It’s stressful dealing with ever-more complicated real estate transactions, isn’t it? Frustrations abound with the processes, the people, and unfortunately we’ve been hearing about it. We are fielding more and more complaints about a lack of common courtesy, professionalism and really, basic kindness. For the first time in my history, we are fielding complaints about “screaming agents” and “the most foul language I’ve ever heard” and “nasty messages” and “calling me names” and “rude and hurtful” and “abusive / bullying” and “impossible to work with” and the list goes on. North, Central, South, everywhere. These complaints come from other REALTORS (as is typical) but now we’re getting calls from buyers and sellers, lawyers and lenders. For real. It feels like our beautiful Berkshire reputation is starting to become known for hair-trigger tempers and unprofessional dealings. And it’s very concerning. We know it isn’t you – but when dealing with someone on the other end, these problems can escalate. So, a few words of advice.
Take 10: Don’t respond angry, tit-for-tat or emotionally. Take a break, walk it off, wait for the blood to stop boiling before you respond – professionally and in the best interest of your client. Remind yourself at every turn, that you are a master negotiator, you can keep this deal moving in a professional manner with some simple conflict resolution skills. The industry is a mosaic of personalities and experience. It’s helpful to understand the most common triggers and have a plan to deal with them. The most common complaints are not shocking…
- Lack of response to a message or call —> Which leads to “overstepping”, the other complaint we receive. First, everyone is guilty of miscommunication and lack of communication at times. An effort to respond quickly with at least an acknowledgement is a awesome goal for all. Remember that everyone is working with tight timelines, emotional clients, inflexible regulations and more – don’t make anyone in business feel invisible during this juggling act. Acknowledge every call/email as fast as you can. And when you aren’t afforded the same courtesy by a Realtor – follow up with them – and try, try, try NOT to follow up with a frustrated rant. You must rise above, take a deep breath, and try to negotiate a return call or action. Can you do it, with empathy, a joke, an incentive? Make yourself accessible via phone, email, text, face-to-face (and acknowledge not everyone works like you… if someone texts you a response but you wanted a call, it’s still a response). If they still don’t respond then it’s time for broker or board office involvement. No yelling necessary. No overstepping by calling the other person’s client or lawyer or lender. Deal with the issue at hand, and don’t fall victim of lowering your own code of conduct out of frustration.

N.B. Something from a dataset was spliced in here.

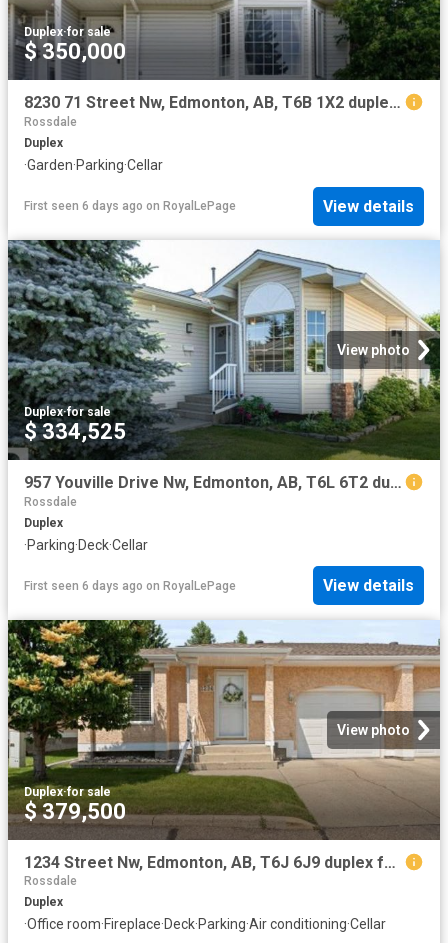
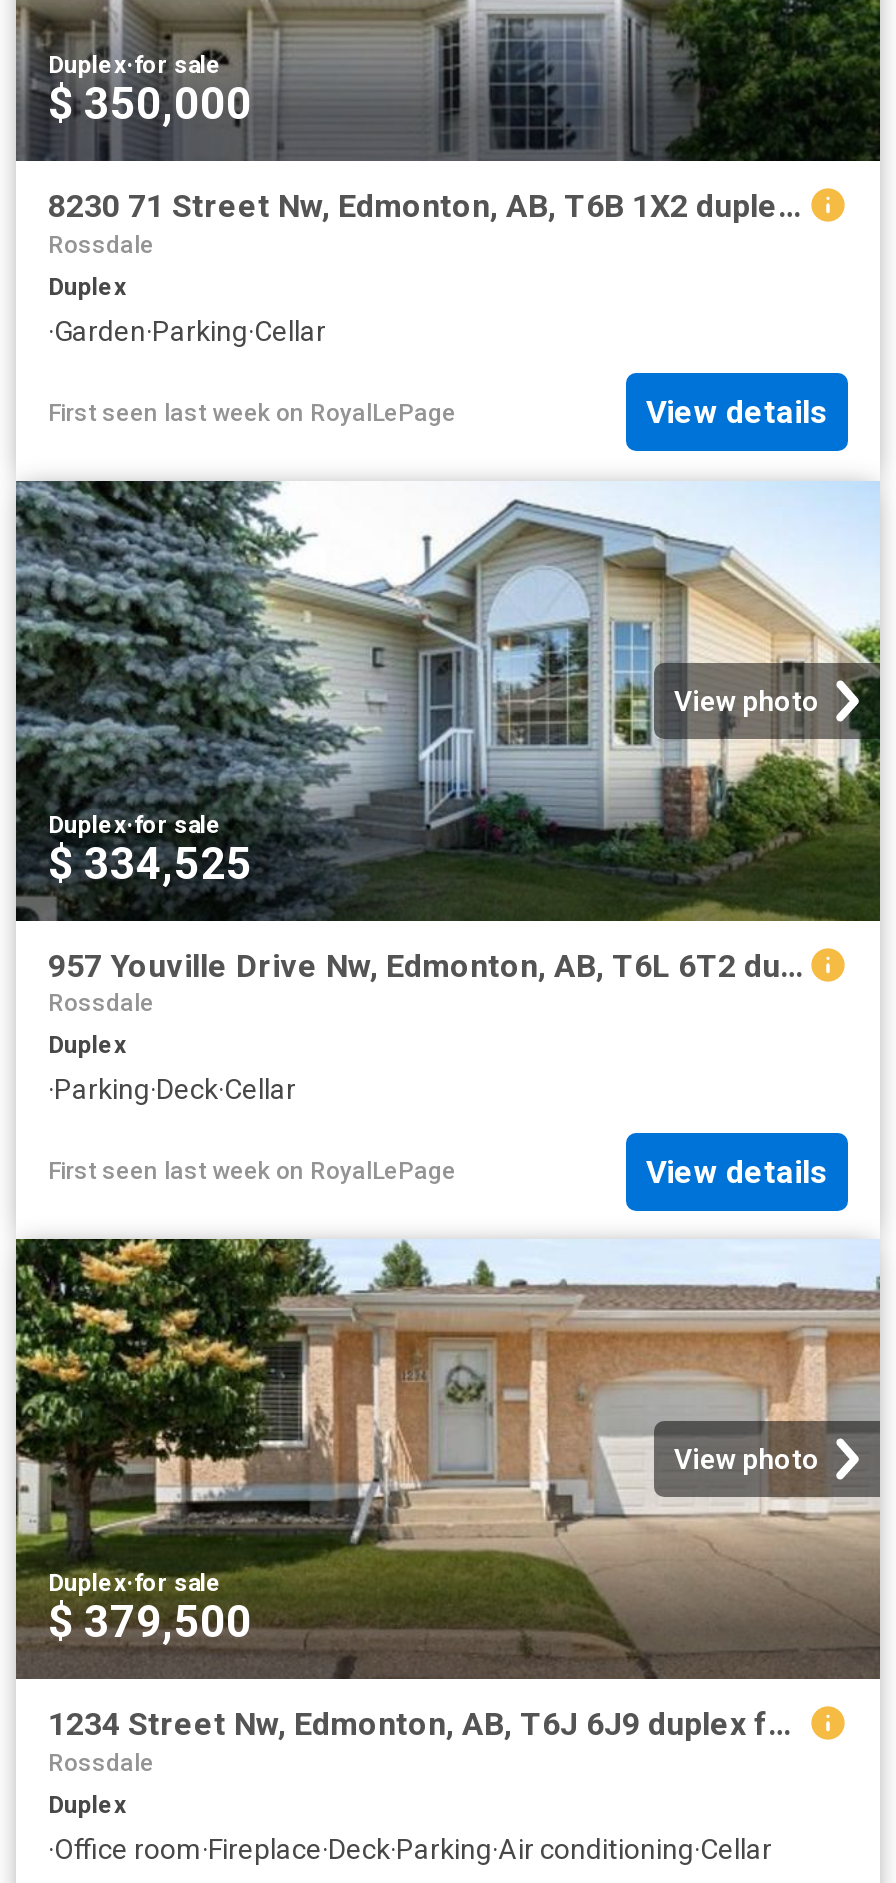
- First seen 6 days ago on RoyalLePage
+ First seen last week on RoyalLePage

- First seen 6 days ago on RoyalLePage
+ First seen last week on RoyalLePage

- Not knowing the job —> Which leads to complaints of the condescending “Know-it-All”: Frustrations mount when one side of the transaction has invested time and resources into learning and staying current on business practices and one side hasn’t. But here’s the thing. Your reputation is on the line, and there is no formula for what you are paid to do. If the other agent is hungry for knowledge, take a deep breath and release the tension you felt when you mentally railed at their incompetence or the lack of education by their broker, and instead consider that you can help mentor this agent … (FYI: There really is never a need to call someone an idiot in a professional conversation. What you think, we don’t care about that). You can help move the transaction forward by biting your tongue, communicating, sharing and working your tail off to help achieve your client’s goals. When you do that, you raise your reputation among all those in the transaction. Because ultimately, you can be known as the one who is great to work with and gets the job done…. or you can be known as the one that’s impossible to work with. It’s up to you. Also if you are extremely knowledgeable about the industry, and you sense someone is frustrated with your “education”, take just a moment to reexamine your process … are you frustrating others with unnecessary “hoops” to jump through? Asking for all of the paperwork to be completed accurately is not a hoop but a business requirement. Asking for hourly updates on the status of a inspection might be over the top. Once you have viewed both sides, you can use a little tool called communication to explain to the other agent where you’re coming from.
- Abrasive personalities—-> Which leads others to stress, steam and bark back. People can be jerks for no reason and people can be living through personally trying times. In the old days, when someone was foul mouthed or rude, we would politely say, “Please call back when you can communicate in a respectful manner. Click.” Or, waiting until silence to say “Are you done yet?” Today, many just yell back. It’s really hard not to take it personally, but it really is THEIR professionalism issue, not yours. Don’t let your emotions drag you down to their level. Remind yourself that you are a professional, you value your reputation, and fighting is never going to help your client or your business.
Please stop yourself from harmful gossip about professionals in the industry – it always gets back to the source and that bridge is burned for good. Be honest, always, with your clients when experiencing issues, but try to keep your comments factual and not personal. “I have made 2 calls, sent 3 emails and now have a call into his/her broker and our association office” makes you appear competent and able to handle all issues that come your way. Saying, “That agent is a jerk who is impossible to work with” turns the client helpless to the whims of a 3rd party. Be a professional in word and in deed.